Вслед за прочтением манифеста Временного правительства 21 марта солдаты госпиталя, как и во всех военных подразделениях, дали клятву верности новому режиму. В тот день я не отважилась войти в церковь.
Во мне больше не нуждались; казалось, я стала врагом для людей, для моих соотечественников, которым я отдавала все свои силы. Для них я была хуже, чем чужая; они больше не принимали меня в расчет.
Главврач, с которым мы никогда не были в хороших отношениях, послал ко мне возмущенную сестру Зандину спросить, когда я намереваюсь покинуть Псков. По его словам, он ожидал приезда своей жены и хотел поместить ее в мою комнату. Это была его месть, и мое сердце болезненно сжалось. Враждебное отношение ко мне этого врача в любой момент могло коснуться и отца Михаила. Я решила, пока не поздно, отослать его вместе с прислуживающим монахом к его другу в Киев. Это были тяжелые часы для отца Михаила, доктора Тишина и меня. Они знали, что сейчас бессильны защитить меня; и мы все трое ощущали, что это последние дни нашей дружбы.
Первым должен был уехать отец Михаил. Затем Рузский сообщил, чтобы я приготовилась к отъезду. Я начала паковать свои иконы, рисунки, негативы, бумаги. Все, что я собрала с такой любовью, казалось теперь ненужным, но ценным мусором. Моя прежняя жизнь была мертва, та, что передстояла, была борьбой за свое существование.
Я в последний раз обошла свои любимые места и церкви вместе с доктором Тишиным и сестрой Зандиной, прощаясь с Псковом, где я провела много счастливых месяцев; я также зашла и в собор. Глядя на святыни с мощами псковских князей, я подумала о том, что они тоже были участниками истории и, сыграв свою роль, тоже были преданы забвению.
Все служащие больницы пришли на вокзал проводить меня, даже главврач. На платформе собралась толпа. Медсестры целовали мне руку, как в былые времена. Поезд представлял собой тяжелое зрелище. Везде: на крышах, на платформах, даже на буферах – сидели солдаты со своими вещмешками и винтовками. Коридоры были переполнены людьми. Станционные власти, бессильные перед напором серой массы, заполняющей каждую щель, проникающей везде подобно рою саранчи, тщетно пытались установить какой-то порядок. Садиться в поезд и ехать в таких условиях было далеко не безопасно, но выбора у меня не было.

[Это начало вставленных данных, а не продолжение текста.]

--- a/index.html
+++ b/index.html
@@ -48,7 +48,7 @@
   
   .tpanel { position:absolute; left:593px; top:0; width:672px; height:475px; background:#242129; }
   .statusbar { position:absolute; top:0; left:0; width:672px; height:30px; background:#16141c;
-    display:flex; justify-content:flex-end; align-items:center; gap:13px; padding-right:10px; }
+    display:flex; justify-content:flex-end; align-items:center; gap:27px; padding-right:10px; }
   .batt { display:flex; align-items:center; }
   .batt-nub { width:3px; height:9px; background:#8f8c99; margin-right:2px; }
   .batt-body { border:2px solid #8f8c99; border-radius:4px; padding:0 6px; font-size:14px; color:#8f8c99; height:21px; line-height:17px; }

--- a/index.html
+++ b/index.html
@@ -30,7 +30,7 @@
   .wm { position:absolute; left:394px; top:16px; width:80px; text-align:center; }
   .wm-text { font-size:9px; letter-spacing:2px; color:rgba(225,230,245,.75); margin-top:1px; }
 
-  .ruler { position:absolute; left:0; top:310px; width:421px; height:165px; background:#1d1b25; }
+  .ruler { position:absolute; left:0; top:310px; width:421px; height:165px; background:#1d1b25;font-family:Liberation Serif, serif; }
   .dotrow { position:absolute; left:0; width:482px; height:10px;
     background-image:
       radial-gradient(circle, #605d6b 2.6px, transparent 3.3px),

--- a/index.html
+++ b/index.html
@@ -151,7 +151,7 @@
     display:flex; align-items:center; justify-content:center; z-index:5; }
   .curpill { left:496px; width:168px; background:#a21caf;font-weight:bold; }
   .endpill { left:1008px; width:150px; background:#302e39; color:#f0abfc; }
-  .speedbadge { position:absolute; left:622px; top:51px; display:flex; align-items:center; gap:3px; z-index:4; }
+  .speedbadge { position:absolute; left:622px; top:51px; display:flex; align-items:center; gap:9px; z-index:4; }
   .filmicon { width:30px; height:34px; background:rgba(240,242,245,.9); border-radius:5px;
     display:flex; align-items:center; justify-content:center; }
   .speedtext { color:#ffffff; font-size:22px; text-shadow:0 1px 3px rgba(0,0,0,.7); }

Зандина настояла на том, что поедет со мной в Петроград, чтобы служить мне защитой. В конце концов, она, я и моя собака каким-то образом вошли в вагон и заняли в купе места, которые с огромным трудом штаб достал для себя. Штабной офицер, закрыв за нами дверь купе, запечатал ее, а печать должен был сломать начальник Петроградского вокзала. Она и была нашей единственной защитой.
Когда поезд тронулся, а люди на платформе и город скрылись из вида, мои нервы совершенно сдали. Я долго не могла унять слезы. Мне было мучительно жаль всего: Псков, прошлое, себя – и, как бы я ни старалась, я никак не могла представить себе, каким будет будущее.